Recently, it seems that not a week goes by without some news outlet trumpeting the imminent demise of the United States Postal Service (USPS). 

The USPS—along with the likes of Kodak and Hewlett-Packard—has been accused of failing to deal with the realities of the 21st century: the world is becoming increasingly dependent on modes of communication that exist beyond the physical realm. 

Some commentators argue that the USPS has had its day and should be allowed to die. These assessments base themselves upon the cold, hard mathematics of the marketplace while wholly failing to consider the disastrous consequences should the USPS collapse.

I wouldn’t dispute that the postal service is hemorrhaging money: every day the USPS loses up to $36 million and annually it loses billions (last year alone, it reported a net loss of nearly $16 billion). 

Yet, it may come as a surprise that the postal service made a profit of nearly $1 billion as recently as the 2006, the same year (not coincidentally) in which it delivered an impressive 213 billion pieces of mail. 

Every year since has been marked by losses of incredible magnitude, beginning in 2007 with a reported net loss of $5 billion. This came after the organization delivered only 800 million fewer pieces of mail, hardly enough to change its financial situation by so great a number.

The problems stem largely from the USPS’s status as a quasi-governmental organization. 
Although it traces its origins to 1775—when the Continental Congress appointed Benjamin Franklin as first Postmaster General—the USPS assumed its current form in 1971, when it was essentially made independent of the Federal government for purposes of day-to-day operations. 

In 2006, the Republican-controlled Congress passed the Postal Accountability and Enhancement Act (PAEA), which dealt a blow to USPS’ transformation into a pseudo-corporation. 

It is a supreme irony that the self-styled pro-business party should have drafted an act so poisonous to a corporation whose very existence is guaranteed by the Constitution. 

In the world of corporate personhood, one might even characterize PAEA as outright murder. The act forces the USPS to pay for future retiree health benefits, at the cost of tens of billions of dollars each year. 

It also prevents the agency from undertaking important steps that would easily save it billions in unnecessary costs, by eliminating Saturday delivery or by consolidating sorting centers. 
In fact, Congress has “too many conflicting and inconsistent demands,” for the USPS, according to postal policy consultant James Campbell. 

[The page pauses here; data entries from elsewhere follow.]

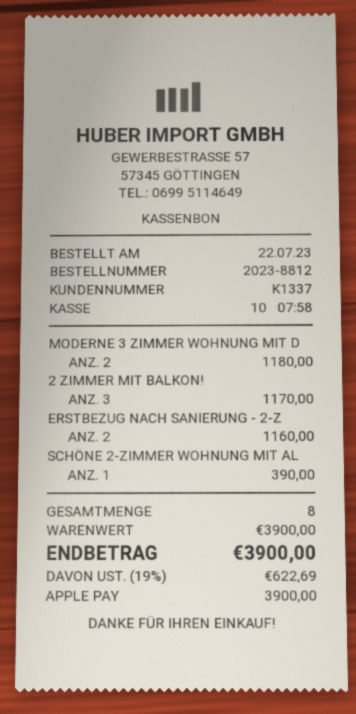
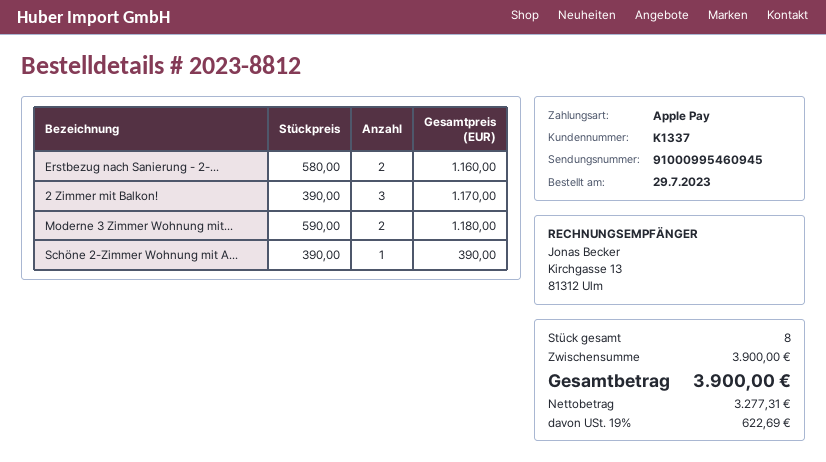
order date: 2023-07-22 -> 2023-07-29

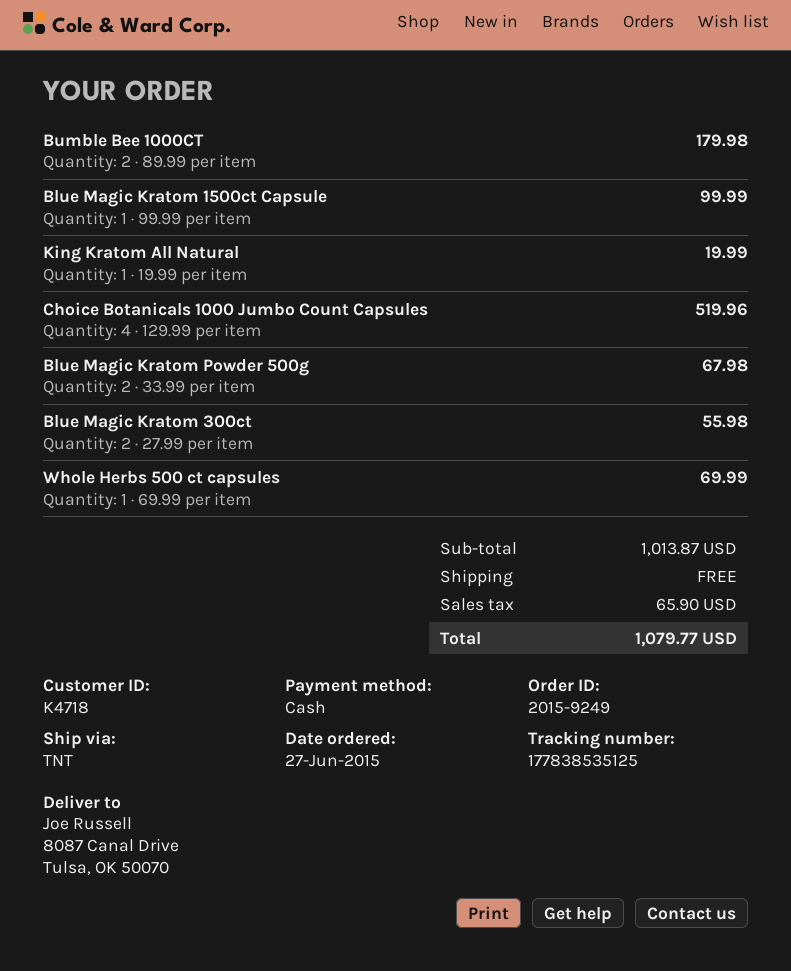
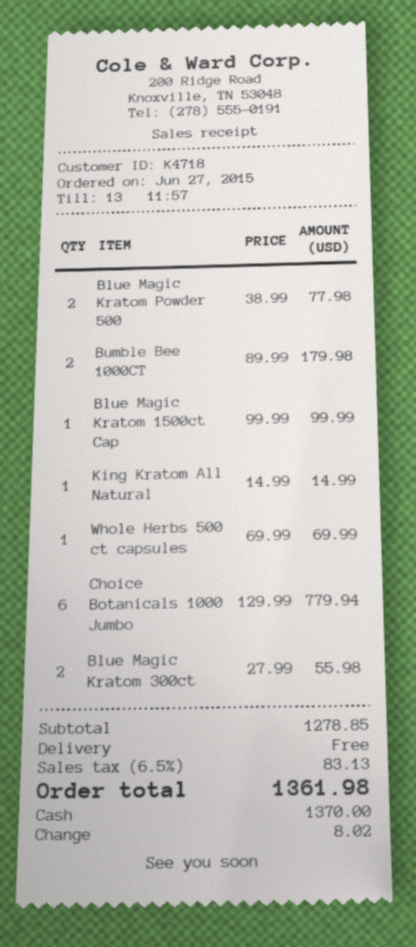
King Kratom All Natural: 1 x 19.99 = 19.99 -> 1 x 14.99 = 14.99
Choice Botanicals 1000 Jumbo Count Capsules: 4 x 129.99 = 519.96 -> 6 x 129.99 = 779.94
Blue Magic Kratom Powder 500g: 2 x 33.99 = 67.98 -> 2 x 38.99 = 77.98
subtotal: 1013.87 -> 1278.85
tax: 65.90 -> 83.13
total: 1079.77 -> 1361.98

Only postage rates are an effective means for the agency to raise revenue—this month, the cost of sending a standard first-class letter went up to 46 cents and the cost of sending the same letter overseas rose to $1.10. 

Even so, the fact remains that these are some of the lowest prices for mail in the developed world. People don’t seem to realize how extraordinary it is that the USPS will deliver between any two points in the United States (including Puerto Rico and Guam) for less than two quarters. 

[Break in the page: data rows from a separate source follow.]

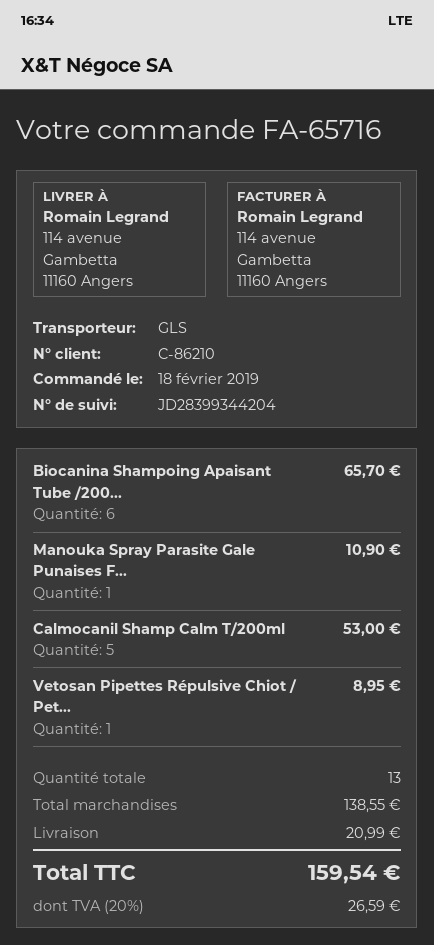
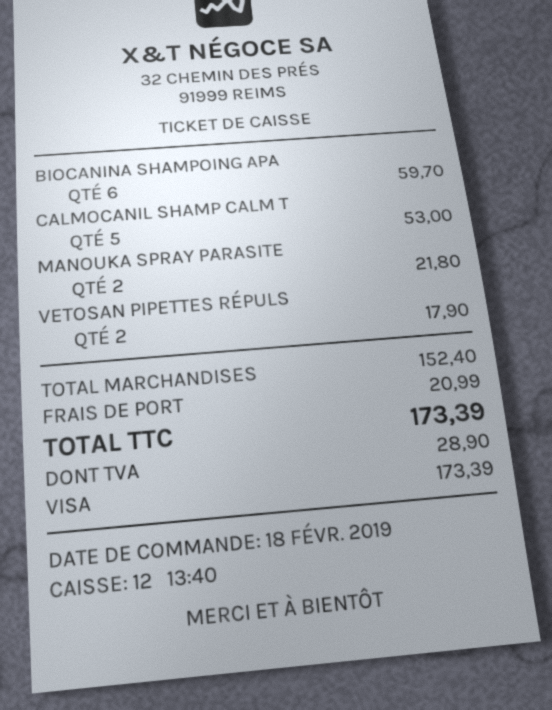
Biocanina Shampoing Apaisant Tube /200...: 6 for 65.70 -> 6 for 59.70
Manouka Spray Parasite Gale Punaises F...: 1 for 10.90 -> 2 for 21.80
Vetosan Pipettes Répulsive Chiot / Pet...: 1 for 8.95 -> 2 for 17.90
subtotal: 138.55 -> 152.40
tax: 26.59 -> 28.90
total: 159.54 -> 173.39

Neither FedEx, nor UPS nor any other courier service in the world can offer a better deal. 
So low is the cost of sending mail in the United States that the price doesn’t seem to relate to the number of people to which the USPS is legally obliged to offer delivery service: over 151 million households and businesses. 

By comparison, the Swiss Postal Service (serving a country roughly the size of Maryland and a population similar to Virginia’s) asks for the equivalent of a dollar to send a letter nationally and double that for mail being sent outside of Europe. 

More expensive stamps only partially explain why the Swiss Post reported nearly a billion dollars in profits for 2011. Another important factor in its financial success comes from its status as a government-owned company that is allowed to act independently. 

This has offered the company a certain degree of flexibility to adapt to the new realities of the marketplace, including the ability to close unprofitable post offices, expand its financial services wing, and expand into areas of interest that go beyond the parcel and letter delivery. 

It is a model common to many postal services, including those in France, Italy and Germany, to name a few. Their key to success is autonomy, something that the USPS desperately needs.  

For now it will continue to be beholden to the whims of lawmakers, whose supposed commitment to their nation’s postal service is nowhere to be seen. 

Essential cost-cutting measures are held up in Congressional deadlock, and the prolonged wait continues to push the USPS closer to the brink. 

Now, more than at any other time during its long history, the agency needs the autonomy to adapt to the 21st century. Over the course of its 238-year existence, the USPS has survived wars, economic collapses, and natural cataclysms, and persistently endured through the term of every single President. 

Whether or not it can survive the partisanship of modern-day politics remains to be seen.